═════ INPUT DATA
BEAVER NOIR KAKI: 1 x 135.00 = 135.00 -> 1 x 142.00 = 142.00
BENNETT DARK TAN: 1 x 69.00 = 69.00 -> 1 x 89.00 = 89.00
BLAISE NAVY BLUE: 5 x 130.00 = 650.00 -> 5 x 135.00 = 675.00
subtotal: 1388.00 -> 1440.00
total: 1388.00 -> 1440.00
══════════
═════ INPUT DATA
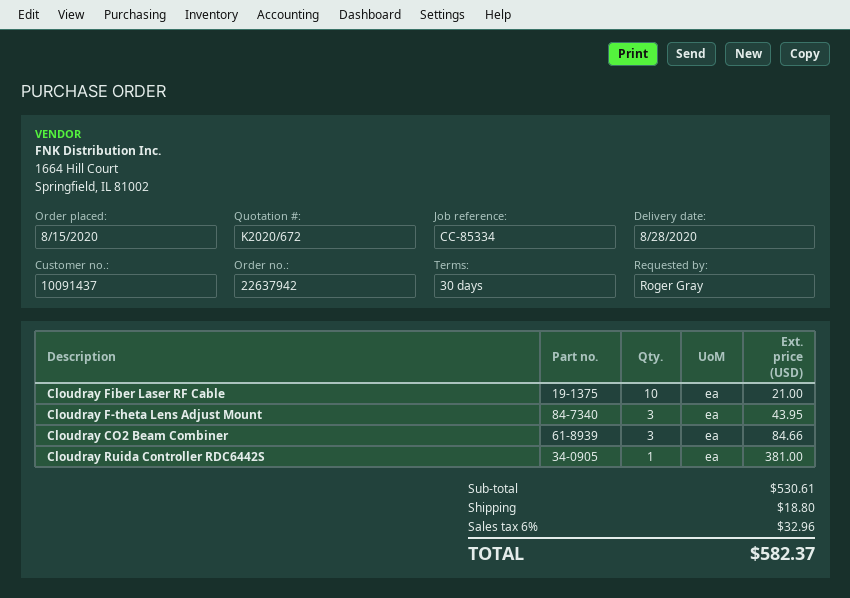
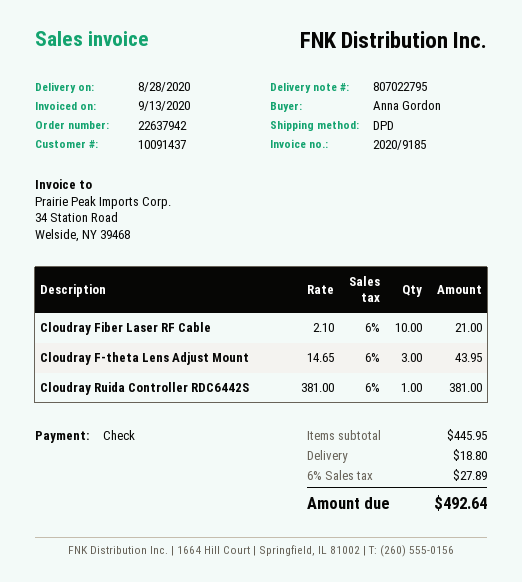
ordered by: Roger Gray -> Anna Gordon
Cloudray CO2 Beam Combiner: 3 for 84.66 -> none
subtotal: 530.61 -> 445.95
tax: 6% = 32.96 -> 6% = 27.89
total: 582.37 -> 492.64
══════════
TASK REQUIREMENTS: Copy out every line of the data that includes "subtotal".

WRITTEN ANSWER:
subtotal: 1388.00 -> 1440.00
subtotal: 530.61 -> 445.95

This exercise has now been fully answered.